Read through the entries below and return each line with the word "payment".

INFORMATION GIVEN:
:::::

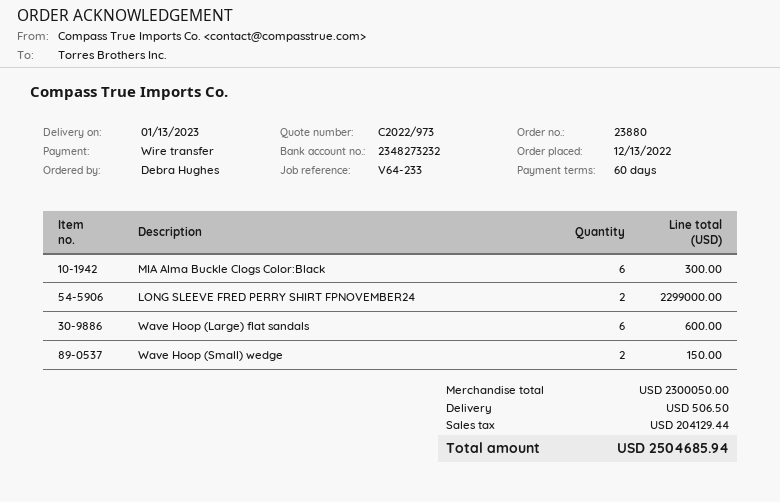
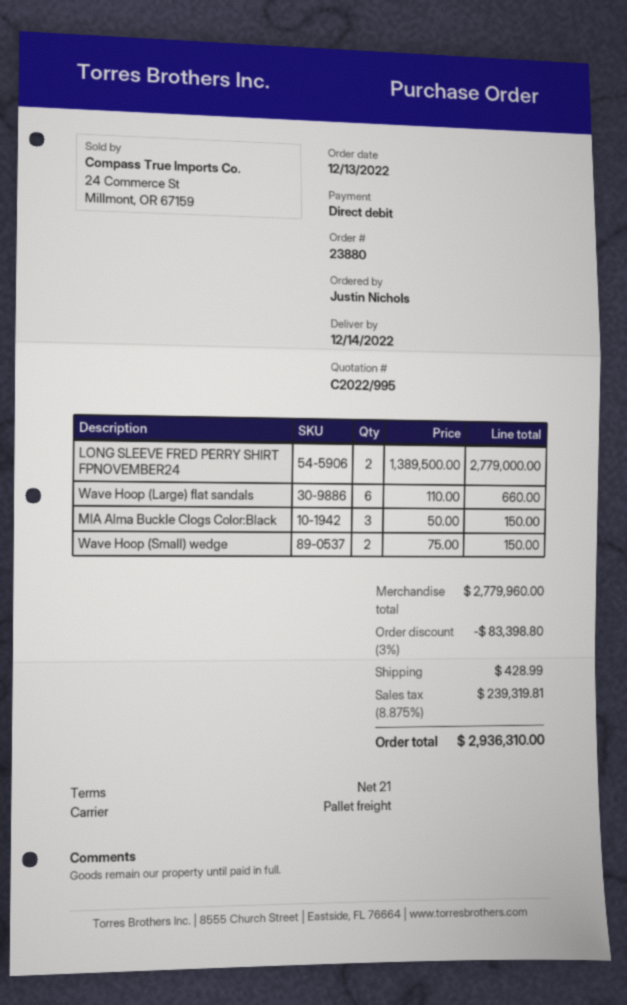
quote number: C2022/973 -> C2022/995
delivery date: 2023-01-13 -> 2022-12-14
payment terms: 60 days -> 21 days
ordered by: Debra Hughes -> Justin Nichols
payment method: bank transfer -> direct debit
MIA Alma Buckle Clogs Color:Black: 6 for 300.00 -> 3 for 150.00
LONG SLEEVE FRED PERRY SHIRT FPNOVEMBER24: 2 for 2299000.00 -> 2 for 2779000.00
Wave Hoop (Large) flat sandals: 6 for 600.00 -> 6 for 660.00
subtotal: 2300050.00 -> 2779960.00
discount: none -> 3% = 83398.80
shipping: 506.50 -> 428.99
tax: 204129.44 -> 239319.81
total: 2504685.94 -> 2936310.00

:::::

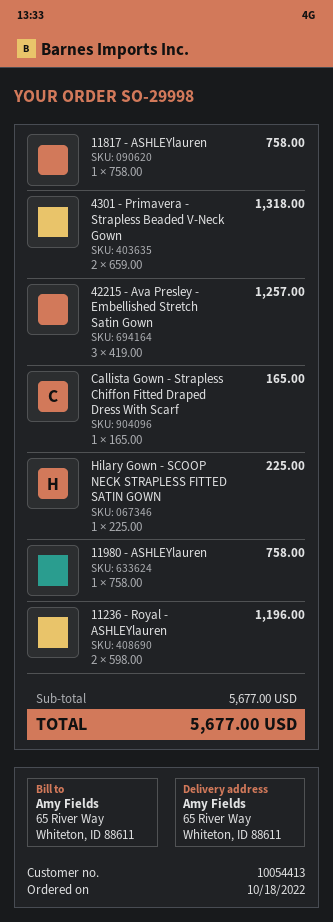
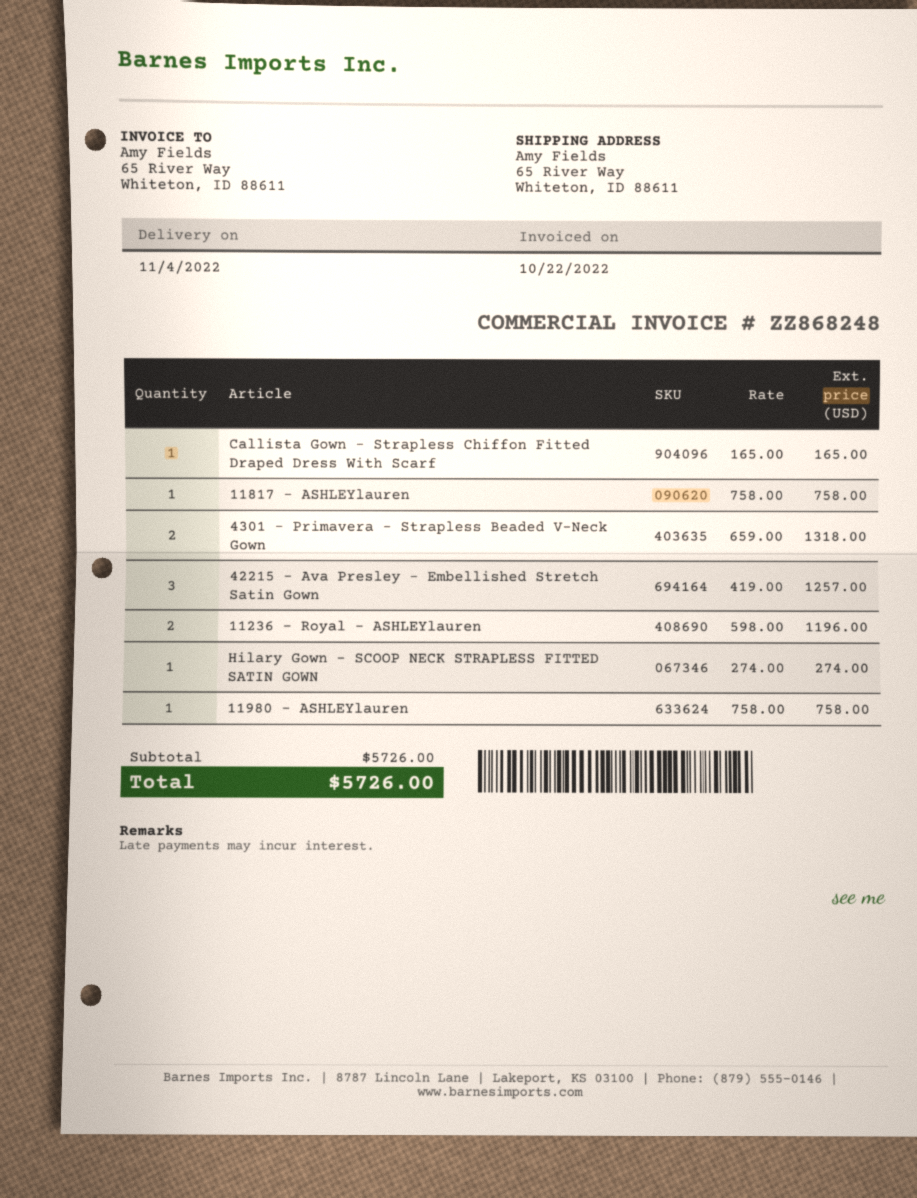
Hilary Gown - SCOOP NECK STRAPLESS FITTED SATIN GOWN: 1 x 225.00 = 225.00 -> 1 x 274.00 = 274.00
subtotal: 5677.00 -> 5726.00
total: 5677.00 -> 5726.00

:::::

TASK OUTPUT:
payment terms: 60 days -> 21 days
payment method: bank transfer -> direct debit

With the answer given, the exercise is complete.